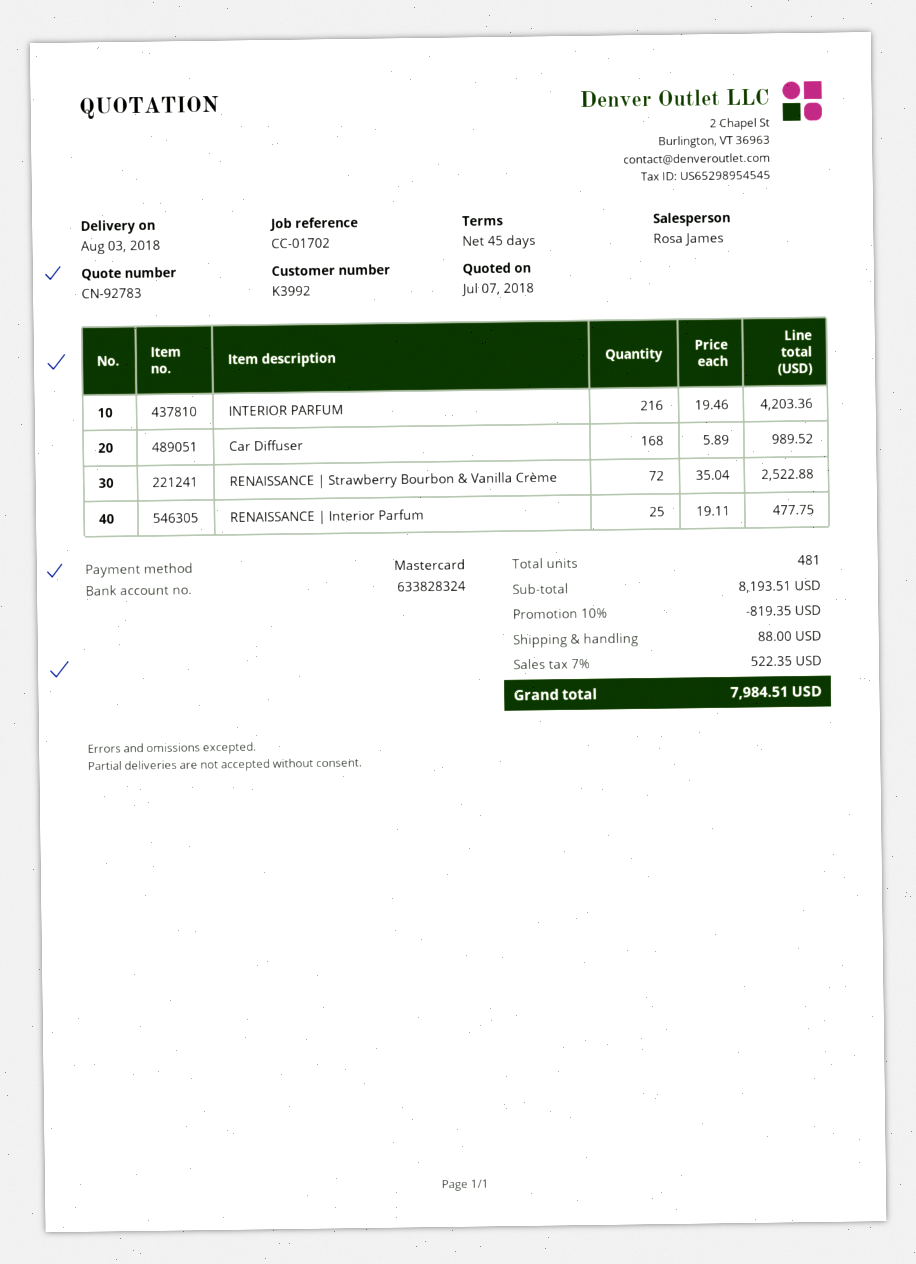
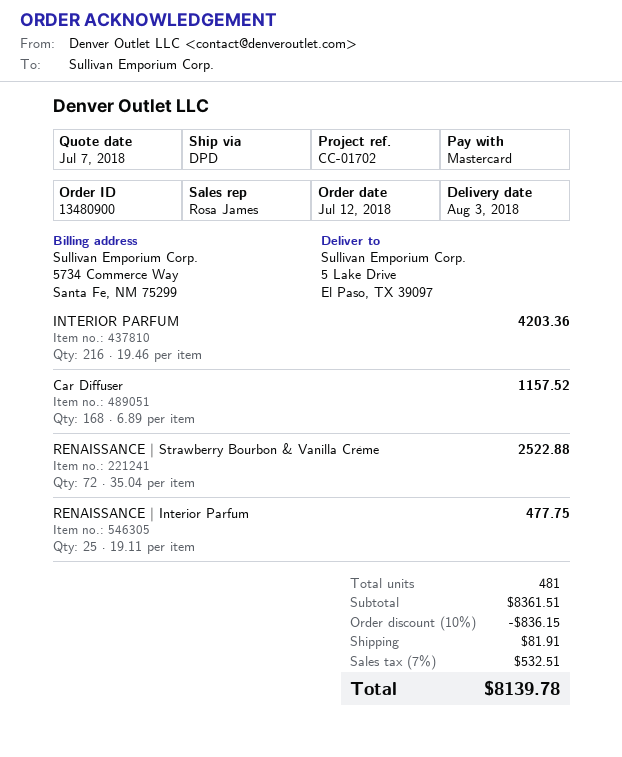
Car Diffuser: 168 x 5.89 = 989.52 -> 168 x 6.89 = 1157.52
subtotal: 8193.51 -> 8361.51
discount: 10% = 819.35 -> 10% = 836.15
shipping: 88.00 -> 81.91
tax: 7% = 522.35 -> 7% = 532.51
total: 7984.51 -> 8139.78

::::

**Task instructions**
Give every line above again exactly, omitting whatever pictures appear.

**Answer space**
Car Diffuser: 168 x 5.89 = 989.52 -> 168 x 6.89 = 1157.52
subtotal: 8193.51 -> 8361.51
discount: 10% = 819.35 -> 10% = 836.15
shipping: 88.00 -> 81.91
tax: 7% = 522.35 -> 7% = 532.51
total: 7984.51 -> 8139.78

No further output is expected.